[too tricky] I7: alternate undo prevention w/o an extension?

I wanted to make a simple change to the “can’t undo” message to make it more user-friendly and relevant to my game, e.g. “This is pretty much a 1-move, 1-room game with a random solution. Undoing would sort of break it.”

However, I wasn’t able to find a way to do so without using an extension. And I want to avoid that, if possible.

[code]“easy-undoes-it” by Andrew

use undo prevention.

room 1 is a room.

[test with l.undo]
[/code]

This would do the job, and the following does what I want, too, just not succinctly.

"easy-undoes-it" by Andrew

include Conditional Undo by Jesse McGrew.

room 1 is a room.

Rule for deciding whether to allow undo:
	say "It wouldn't be fair to allow undoing here, since you're only supposed to get one guess at the right answer.";
	decide yes;

This is more than adequate, but I’d rather not include an extension if I don’t have to.

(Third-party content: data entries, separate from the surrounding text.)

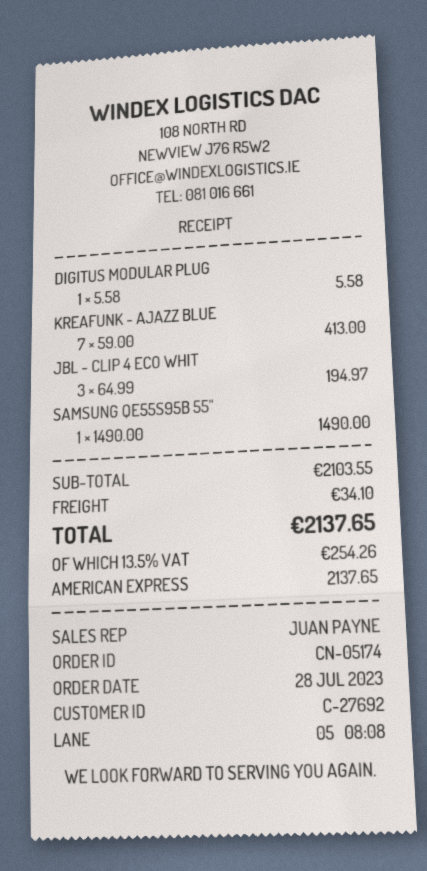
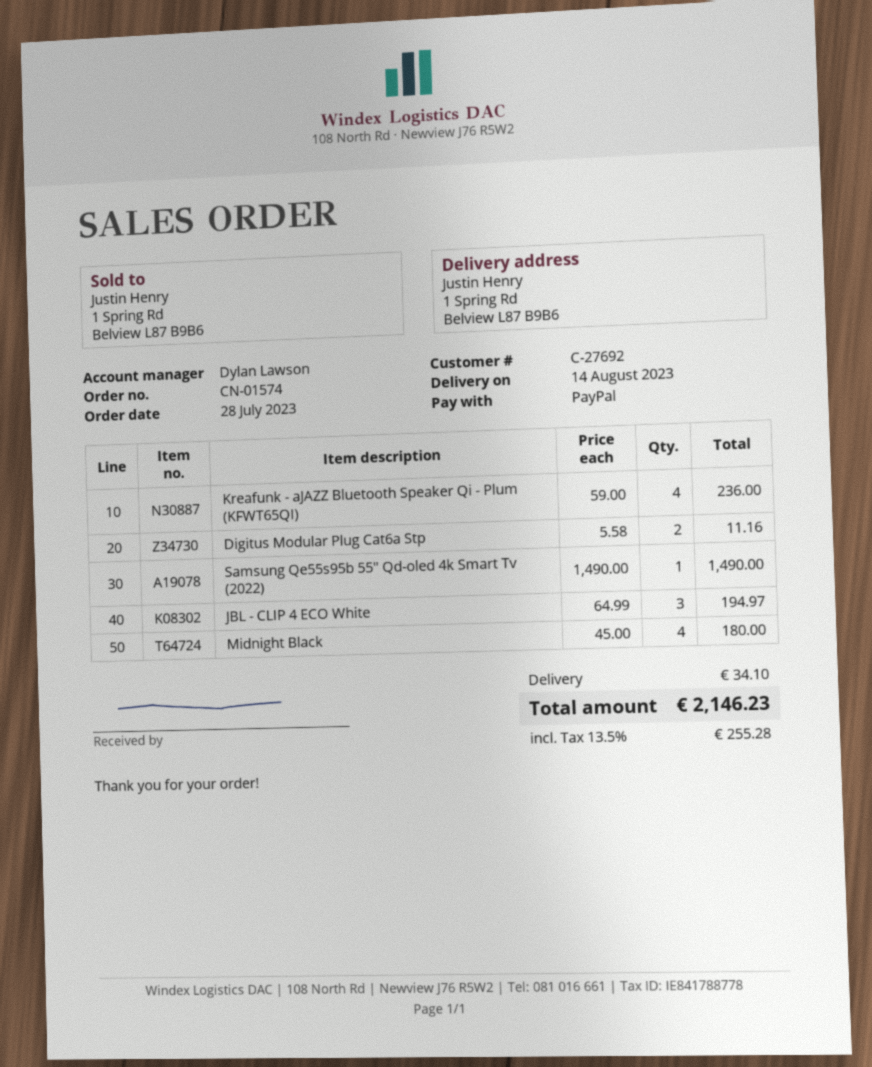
order number: CN-05174 -> CN-01574
sales rep: JUAN PAYNE -> Dylan Lawson
payment method: American Express -> PayPal
DIGITUS MODULAR PLUG: 1 x 5.58 = 5.58 -> 2 x 5.58 = 11.16
KREAFUNK - AJAZZ BLUE: 7 x 59.00 = 413.00 -> 4 x 59.00 = 236.00
Midnight Black: none -> 4 x 45.00 = 180.00
tax: 13.5% = 254.26 -> 13.5% = 255.28
total: 2137.65 -> 2146.23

I’ve also tried the following, but it ignores my new verb, and I’m not sure why.

[code]room 1 is a room.

undoing is an action out of world. understand the command “undo” as something new. understand “undo” as undoing.

carry out undoing:
say “It wouldn’t be fair to allow undoing here, since you’re only supposed to get one guess at the right answer.”
[/code]

Also the rather cheap looking

after reading a command: if player's command includes "undo": say "Oops, different undo message."; reject the player's command;

…doesn’t work.

Is there any way I can do things without an extension or is UNDO too ingrained in the Inform core to do anything? Nothing popped up when I tried to RULES before UNDO, either.

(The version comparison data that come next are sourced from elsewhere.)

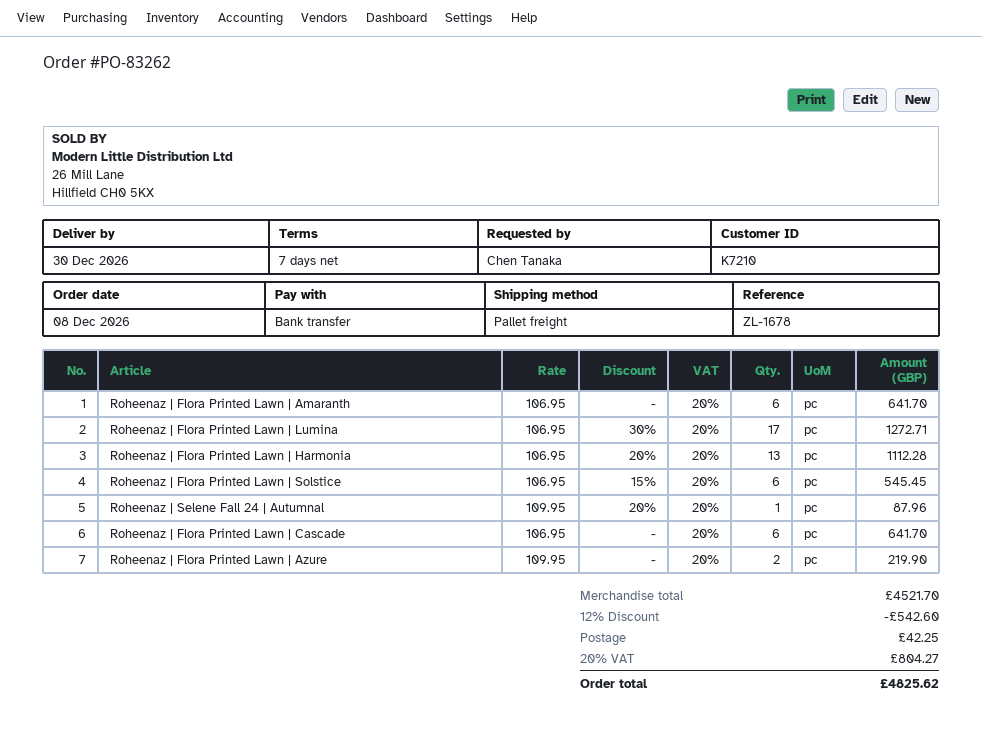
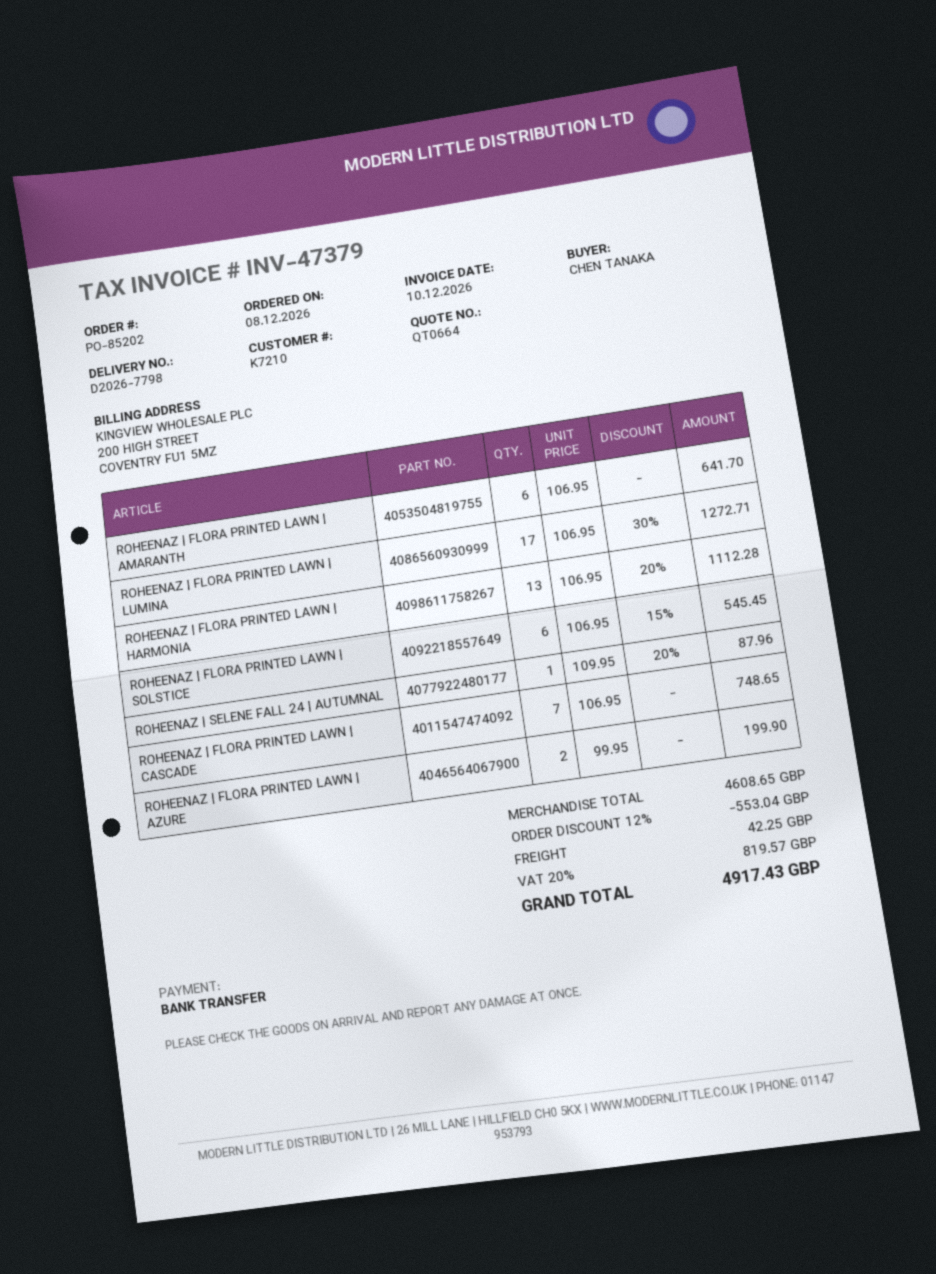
order number: PO-83262 -> PO-85202
Roheenaz | Flora Printed Lawn | Cascade: 6 x 106.95 = 641.70 -> 7 x 106.95 = 748.65
Roheenaz | Flora Printed Lawn | Azure: 2 x 109.95 = 219.90 -> 2 x 99.95 = 199.90
subtotal: 4521.70 -> 4608.65
discount: 12% = 542.60 -> 12% = 553.04
tax: 20% = 804.27 -> 20% = 819.57
total: 4825.62 -> 4917.43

This is more general wondering than an actual brick wall, so, thanks again for any suggestions!

The UNDO command is processed before any parsing happens (as is OOPS), essentially in the same routine that reads in the command, so there is no way to do this without an extension, or without hacking the library code yourself. But why would you want to avoid using extensions anyway?

–Erik

Well, I wanted to have something that could fit in a Z5 file (just for its own sake,) so I was thinking if I could get away with no extension, great–that much more space.

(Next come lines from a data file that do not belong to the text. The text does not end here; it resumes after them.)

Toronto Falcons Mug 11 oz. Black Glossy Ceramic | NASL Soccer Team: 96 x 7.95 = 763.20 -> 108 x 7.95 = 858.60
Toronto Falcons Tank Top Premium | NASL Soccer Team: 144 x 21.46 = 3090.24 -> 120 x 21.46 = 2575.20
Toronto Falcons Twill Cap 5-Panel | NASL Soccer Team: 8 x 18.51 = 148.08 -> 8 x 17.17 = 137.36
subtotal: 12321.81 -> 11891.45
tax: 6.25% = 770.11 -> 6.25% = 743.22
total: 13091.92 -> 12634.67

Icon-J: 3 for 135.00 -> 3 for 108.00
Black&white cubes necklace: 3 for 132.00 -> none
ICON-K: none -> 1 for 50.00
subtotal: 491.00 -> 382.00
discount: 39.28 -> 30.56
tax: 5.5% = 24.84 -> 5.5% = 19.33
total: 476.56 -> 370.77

And I do love having the extensions there and using them and finding someone’s already done a better job with supporting code than what I could’ve done by myself. It’s just that this seemed like the sort of thing I maybe should know, if it was available. I’m still striking a balance between being able to rely on them and worrying I’ll depend on them when I don’t need the whole thing (e.g. might make a project too bulky.)

Hacking the actual library code’s beyond me (I’m able to look through extension code to learn roughly what it does and how, which is neat but it’s my limit,) but I’m still at the stage of learning Inform 7 where I realize I might be missing something easy and elegant, so I wanted to check off on that.

Thanks for the quick response!

I see. There may be one misconception here: Adding an extension doesn’t necessarily mean increasing the size of your game file. If all the extension does is replace sections of the library code with tweaked versions, for example, that would likely add nothing to the file size, and might even subtract (if the extension primarily removes functionality, for example.)

I think you can rest easy on the memory front where the Conditional Undo extension is concerned. It is mostly just a change to the library code, that essentially would add nothing to your game file. Conditional Undo does add at least one activity, I believe, but that’s not really any more than you would add yourself if you were writing your own rule to prevent undo.

–Erik

If you wanted to be really tight about it, you could look at the extension source code and copy the bits you wanted into your code. It’s just code.

Those are two good ideas. Thanks. I have to confess I only have so much knowledge of the nuts and bolts of compilers–and even when that sort of thing probably won’t help me write a better story, I’m still curious.

And I agree that what’s there works well–both extensions.